It’s not often that I read an article about the Dungeness crab season that is halfway positive. As everyone in the industry knows, the fishery is often plagued by low prices, sketchy catches, and tribal issues.
So when I opened up Pacific Fishing magazine and read the article written by Cassandra Marie Profita, I was surprised. Not only because the writer has the first two names as my own sister (amazing!) but because the news about the 2009 Dungeness crab fishery was not all bad.
Profita writes that Northwest crabbers and processors expect a better season this year after low prices and low abundance made last year’s season a struggle. She also writes that markets are hungry for fresh crab this year because the low volume of crab from last year’s fishery meant less product in the freezer. Also, test fishing in both Washington and Oregon brought in high numbers of legal-sized crab. Last but not least, Profita writes that processors are expecting strong whole cooked and live crab retail sales.
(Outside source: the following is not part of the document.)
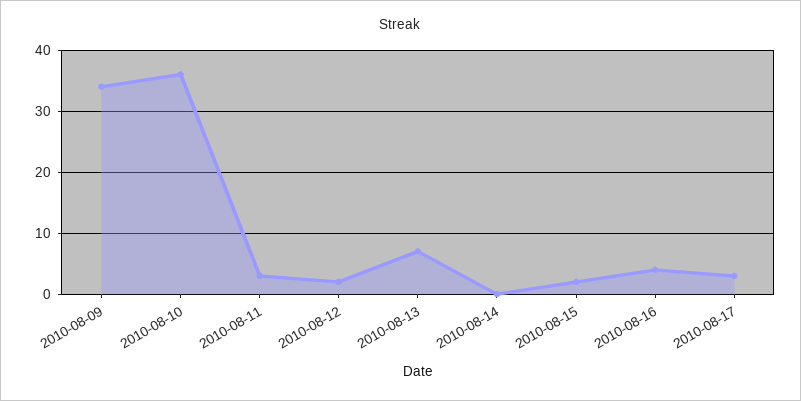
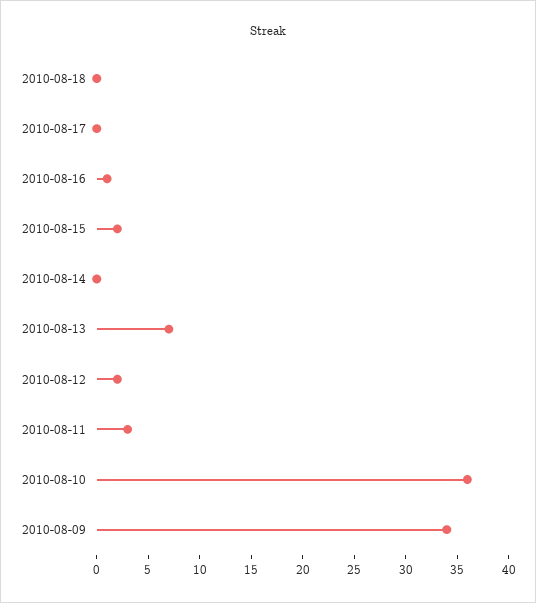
2010-08-16: 4 -> 1
2010-08-17: 3 -> 0
2010-08-18: none -> 0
This is the best outlook for any Dungeness crab season I’ve experienced in a while, so my fingers are crossed. If the prices are decent and stable and all the fishermen stay healthy and strong, it could be a great run this year. We’ll see!
Also of interest to commercial fishermen-types in Pacific Fishing this month was a highly amusing snippet, written by Anne Hillman, about the return of TV crews from the Deadliest Catch to Unalaska. That story is located on page 21 and is a must-read.
If you’ve been following my National Novel Writing Month (NaNoWriMo) progress, you’ll be interested to know that I did complete the challenge. I wrote just over 50,000 words during the month of November and received the Winner’s badge, which is featured on the sidebar of this blog.
I actually finished NaNoWriMo two days early, thanks to Nebraska Outback, who shot ahead of me early on in the challenge and set a rigorous pace. The challenge of trying to keep up with her word count really helped keep me typin’ away!